--- START ---

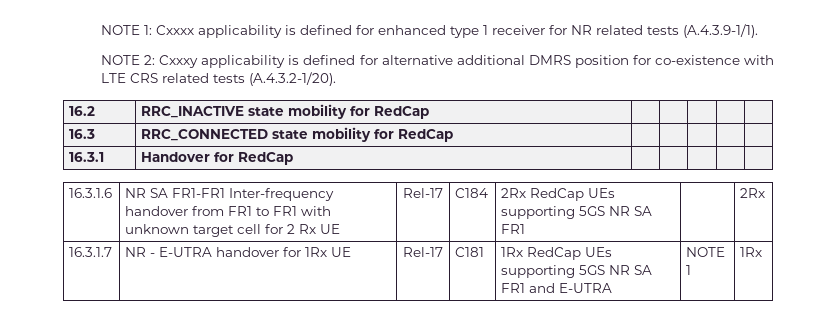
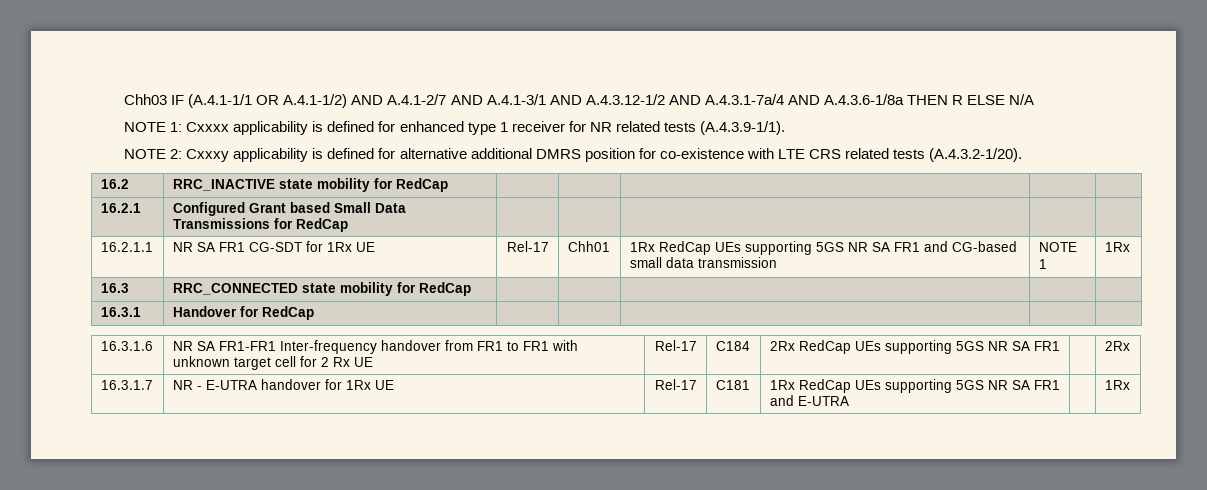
+ Chh03 IF (A.4.1-1/1 OR A.4.1-1/2) AND A.4.1-2/7 AND A.4.1-3/1 AND A.4.3.12-1/2 AND A.4.3.1-7a/4 AND A.4.3.6-1/8a THEN R ELSE N/A
+ 16.2.1 | Configured Grant based Small Data Transmissions for RedCap | | | | |
+ 16.2.1.1 | NR SA FR1 CG-SDT for 1Rx UE | Rel-17 | Chh01 | 1Rx RedCap UEs supporting 5GS NR SA FR1 and CG-based small data transmission | NOTE 1 | 1Rx
- 16.3.1.7 | NR - E-UTRA handover for 1Rx UE | Rel-17 | C181 | 1Rx RedCap UEs supporting 5GS NR SA FR1 and E-UTRA | NOTE 1 | 1Rx
+ 16.3.1.7 | NR - E-UTRA handover for 1Rx UE | Rel-17 | C181 | 1Rx RedCap UEs supporting 5GS NR SA FR1 and E-UTRA | | 1Rx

--- END ---

■ Exercise
Using the listing above, show each line holding the string "based".

■ Answer
+ 16.2.1 | Configured Grant based Small Data Transmissions for RedCap | | | | |
+ 16.2.1.1 | NR SA FR1 CG-SDT for 1Rx UE | Rel-17 | Chh01 | 1Rx RedCap UEs supporting 5GS NR SA FR1 and CG-based small data transmission | NOTE 1 | 1Rx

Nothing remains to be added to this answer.